While the rest of the world ridiculed Lady Gaga for smoking pot on stage in Amsterdam, marijuana legalization activists were cheering her on as their latest poster girl.
At noon Monday, about a dozen activists gathered on the steps of Manhattan’s City Hall to call for the resignation of Staten Island Borough President James Molinaro, who recently ranted against Lady Gaga and called her a slut for using marijuana.
“We have to understand that there’s a tremendous influence with our youth, which I didn’t have as a youth. And there’s the influence right there. Stop glorifying the drug use,” the 81-year-old politician said last week. “There’s Gaga. Here’s this … this … I would call her a slut. This slut is influencing many, many children.” (Meanwhile Gaga has spoken out about how marijuana helped her cut down on drinking and improve her career.)

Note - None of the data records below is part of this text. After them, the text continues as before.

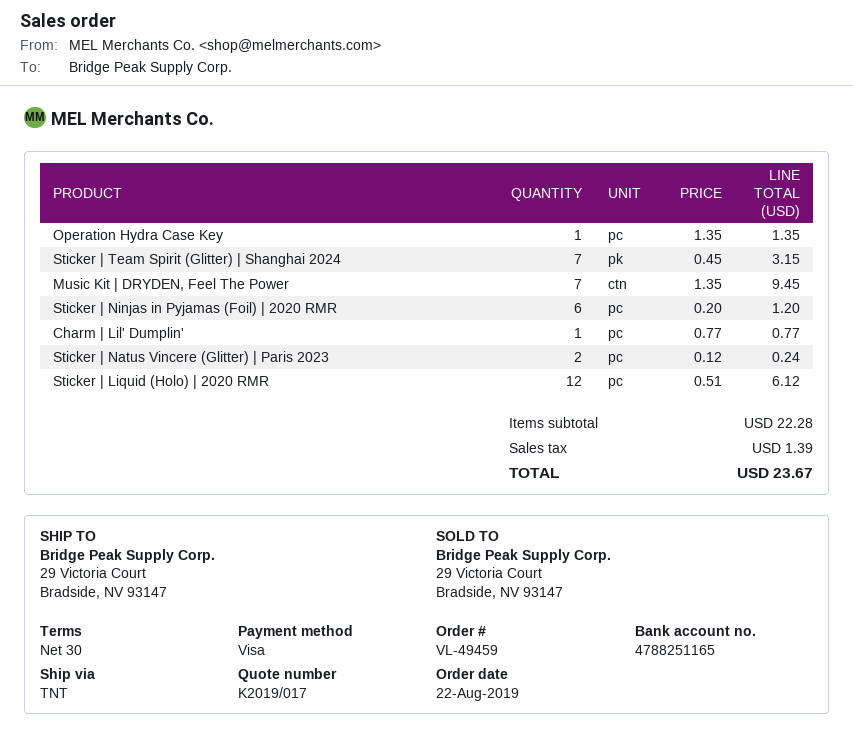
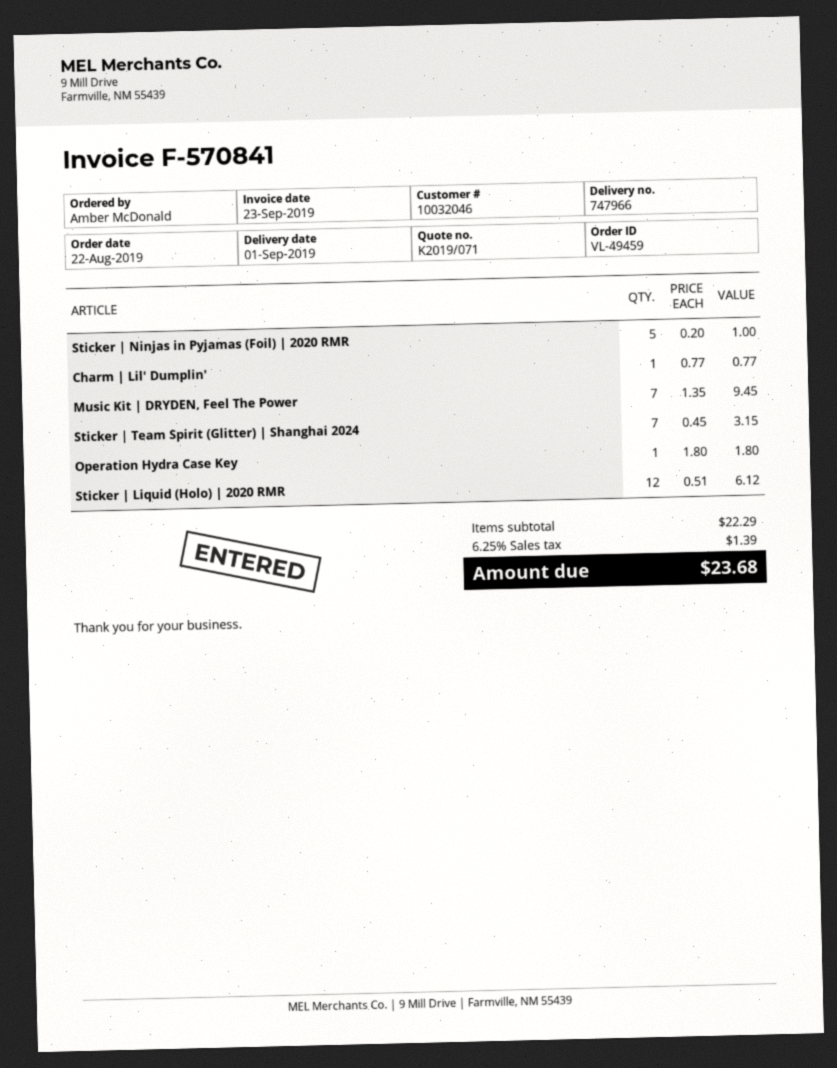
quote number: K2019/017 -> K2019/071
Operation Hydra Case Key: 1 x 1.35 = 1.35 -> 1 x 1.80 = 1.80
Sticker | Ninjas in Pyjamas (Foil) | 2020 RMR: 6 x 0.20 = 1.20 -> 5 x 0.20 = 1.00
Sticker | Natus Vincere (Glitter) | Paris 2023: 2 x 0.12 = 0.24 -> none
subtotal: 22.28 -> 22.29
total: 23.67 -> 23.68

“Lady Gaga is not Staten Island’s problem! Lady Gaga is not Staten Island’s problem!” the protesters chanted for a lone local news camera. “No to Molinaro! Yes To Lady Gaga! No To Molinaro! Yes to Lady Gaga!” they went on.
These demonstrators weren’t exactly the sequin-clad 14-year-olds you’d expect to see at one of her concerts.
Aron Kay is perhaps the world’s most famous pie-in-the-face thrower. Kay was active in the free-speech and anti-War Yippie youth movement of the late 1960s, and has been pieing politicians for the last forty or so years. The Yippies are credited with inventing the idea of throwing pies in the faces of politicians, and Kay is credited with being the most active pie thrower. He still maintains a website called PieMan.org. Today, he’s an advocate for legalizing marijuana.
“Who the hell is Molinaro to judge Lady Gaga?” he said. “He’s freaking out because she’s a culture hero among kids.”
“I’ve been smoking pot since I was 16 years old. Pot helps me get around,” he explained. “Pharmaceuticals don’t cut it for me. I have arthritis and a bad back.
Kay might not know all the words to “Just Dance,” but he appreciates what Lady Gaga stands for: “I have different culture heros, it’s a different generation. She’s a culture hero for the youth of today.”
Arlene Williams is known among legalization activists as “The Ganga Granny.” She’s in her late 70s, and a survivor of Stage 3 breast cancer who used marijuana to get through chemo. She was in surgery for four and a half hours on Thursday, but she still made the lengthy trek down here from her Upper East Side apartment.
She noted that according to Molinaro, she’d be a “slut,” too: “I had to use cannabis and it saved my life.”
Williams wishes more marijuana users would become activists. “I had hoped for a bigger turnout today, but I don’t expect so many people to turn out for this. Legal or not, they’re going to smoke no matter what,” she said. “That’s been going on forever. My war cry is, come out of your smoke-filled closets!”
Molinaro is a Gaga fan. “It took me a while to get used to her, but I think she’s got great marketing ability, and she’s original and different,” she said. “That’s what Mr. Molinaro couldn’t handle.” (Her favorite song is “Born This Way.”)
Laura Notini, 24, is perhaps a more expected Gaga fan. She’s a director of New York’s chapter of the National Organization for the Reform of Marijuana Laws, as well as for the organization’s new women’s alliance. She’s glad to see a female celebrity advocating for marijuana.
“Lady Gaga has recently come out to say that marijuana was effective in combatting her eating disorders, which is something that a lot of young women in this country struggle with.” she said. “That’s not something that should have you labeled in this sexist, disgusting way.”
She hopes that Gaga’s words have a domino effect: “There are a lot of people who have yet to come out of the cannabis closet, so to speak, and her move in doing so is quite admirable.”
She continued, “Women are somewhat underrepresented in this community, but hey, women ended Prohibition of alcohol.”